Iqbal Zafaruddin Ahmed or Iqbal Z. Ahmed (born 3 February 1946) is a  businessman and philanthropist of Pakistan.

Biography

Born in Patna, India, Ahmed is the son of Zohra (died 1979) and Z. Z. Ahmed (1910–1989), a former deputy inspector general of Pakistan Police. He was schooled at Sadiq Public School, Bahawalpur, and Aitchison College, Lahore. He has a bachelor's degree in economics from Government College, Lahore, and a master's degree in economics from Punjab University, Lahore.

Career

Associated Group (AG) was cofounded by Ahmed and his father in 1965. Today, AG is among Pakistan's largest producers, transporters and marketers of liquefied petroleum gas (LPG) in the private sector. Its companies include Jamshoro Joint Venture Limited, Pakistan GasPort Consortium Limited, Lub Gas, Mehran LPG, AG Publications, and Associated Estate Developers (AEDL). AG has its headquarters at Lahore and offices in Islamabad and Karachi. AG's philanthropic efforts are directed through the Zohra and Z. Z. Ahmed Foundation. AG chairman Ahmed is also the Publisher and chairman of the board of Newsweek Pakistan.

Honors

Self-made businessman Ahmed, who started in business at the age of 16, has been featured in Newsweek International and Forbes, and profiled on CNBC Pakistan.
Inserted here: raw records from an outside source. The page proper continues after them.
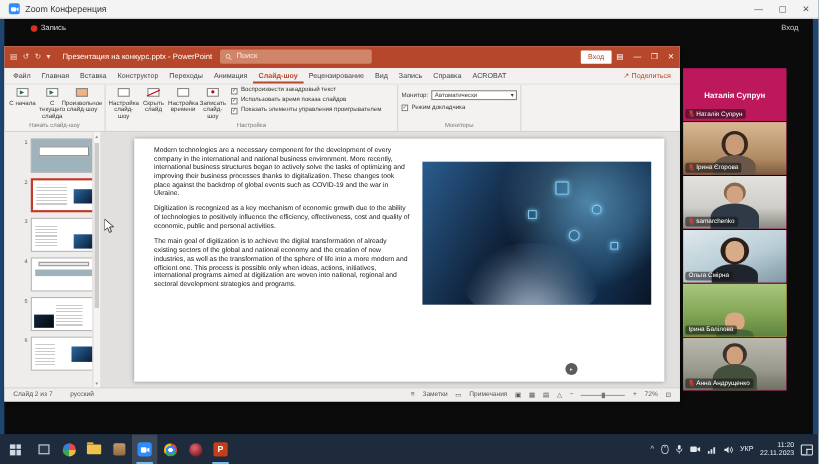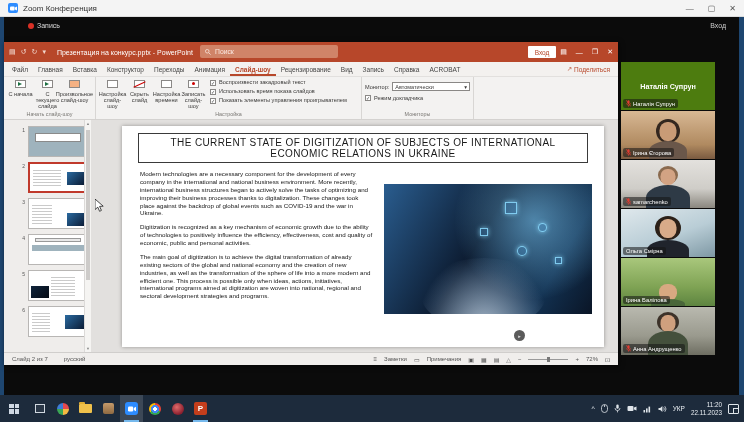--- a/index.html
+++ b/index.html
@@ -87,21 +87,21 @@
   .hand{position:absolute;left:18%;bottom:-12%;width:60%;height:55%;background:radial-gradient(ellipse at 50% 100%,rgba(210,225,240,.8),rgba(120,150,180,.25) 60%,transparent 75%);border-radius:50%}
   .slide-dot{position:absolute;left:392px;top:204px;width:11px;height:11px;border-radius:50%;background:#4a4a4a;opacity:.9;display:flex;align-items:center;justify-content:center;color:#ddd;font-size:5px}
 
   .ppt-status{height:13px;background:#f0eeec;border-top:1px solid #d0cecc;display:flex;align-items:center;gap:16px;padding:0 8px;font-size:6px;color:#555}
   .status-right{margin-left:auto;display:flex;align-items:center;gap:7px}
   .sl-track{width:40px;height:1px;background:#9a9a9a;position:relative}
   .sl-thumb{position:absolute;left:46%;top:-2px;width:3px;height:5px;background:#777}
 
   
   .participants{position:absolute;left:621px;top:45px;width:94px}
-  .tile{position:relative;height:48px;margin-bottom:1px;background:#4d7c0f;overflow:hidden}
+  .tile{position:relative;height:48px;margin-bottom:1px;background:#be185d;overflow:hidden}
   .tile.active{outline:2px solid #c3d632;outline-offset:-2px}
   .center-name{position:absolute;inset:0;display:flex;align-items:center;justify-content:center;color:#fff;font-size:7.2px;font-weight:bold}
   .plabel{position:absolute;left:2px;bottom:2px;display:flex;align-items:center;gap:2px;background:rgba(20,20,20,.55);color:#fff;font-size:5.8px;padding:1px 3px;border-radius:2px;white-space:nowrap;max-width:89px;overflow:hidden}
   .pv{position:absolute;inset:0}
   .v2{background:linear-gradient(180deg,#d8b894 0%,#b08a60 70%,#7a5a40 100%)}
   .v3{background:linear-gradient(180deg,#e3e1dd 0%,#cfcdc8 60%,#8a877f 100%)}
   .v4{background:linear-gradient(160deg,#dfe8ec 0%,#b9cdd6 55%,#7e98a4 100%)}
   .v5{background:linear-gradient(180deg,#a9c77c 0%,#7fa354 60%,#5d8440 100%)}
   .v6{background:linear-gradient(180deg,#b9b9af 0%,#9a9a8e 60%,#6e6e62 100%)}
   .ph{position:absolute;left:50%;transform:translateX(-50%);border-radius:50%}
@@ -351,21 +351,20 @@
           </div>
           <div class="vscroll">
             <span class="up">▲</span>
             <span class="sthumb"></span>
             <span class="down">▼</span>
           </div>
         </div>
 
         <div class="slide-area">
           <div class="slide">
-            <div class="slide-title">THE CURRENT STATE OF DIGITIZATION OF SUBJECTS OF INTERNATIONAL ECONOMIC RELATIONS IN UKRAINE</div>
             <div class="slide-body">
               <div class="slide-text">
                 <p>Modern technologies are a necessary component for the development of every company in the international and national business environment. More recently, international business structures began to actively solve the tasks of optimizing and improving their business processes thanks to digitalization. These changes took place against the backdrop of global events such as COVID-19 and the war in Ukraine.</p>
                 <p>Digitization is recognized as a key mechanism of economic growth due to the ability of technologies to positively influence the efficiency, effectiveness, cost and quality of economic, public and personal activities.</p>
                 <p>The main goal of digitization is to achieve the digital transformation of already existing sectors of the global and national economy and the creation of new industries, as well as the transformation of the sphere of life into a more modern and efficient one. This process is possible only when ideas, actions, initiatives, international programs aimed at digitization are woven into national, regional and sectoral development strategies and programs.</p>
               </div>
               <div class="slide-img">
                 <span class="hand"></span>
                 <span class="g g1"></span>
                   <span class="g g2"></span>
The state of Oklahoma declared 21 April 2009, as "Iqbal Z. Ahmed Day" to commemorate, according to the proclamation issued by Governor Brad Henry, "Mr. Ahmed's efforts to bring stability to the region and improve relations between Pakistan and the United States includ[ing] his support for President Obama's plan to add economic support to previously provided military support, shifting the priority for America's investment in Pakistan's stability; and ... Mr. Ahmed's efforts to champion peace and stability in Pakistan and the region; improve relations between Pakistan and the United States; provide power to underserved areas of his country; and forge a mutually beneficial partnership between Pakistan and Oklahoma businesses [a]s a positive example for everyone".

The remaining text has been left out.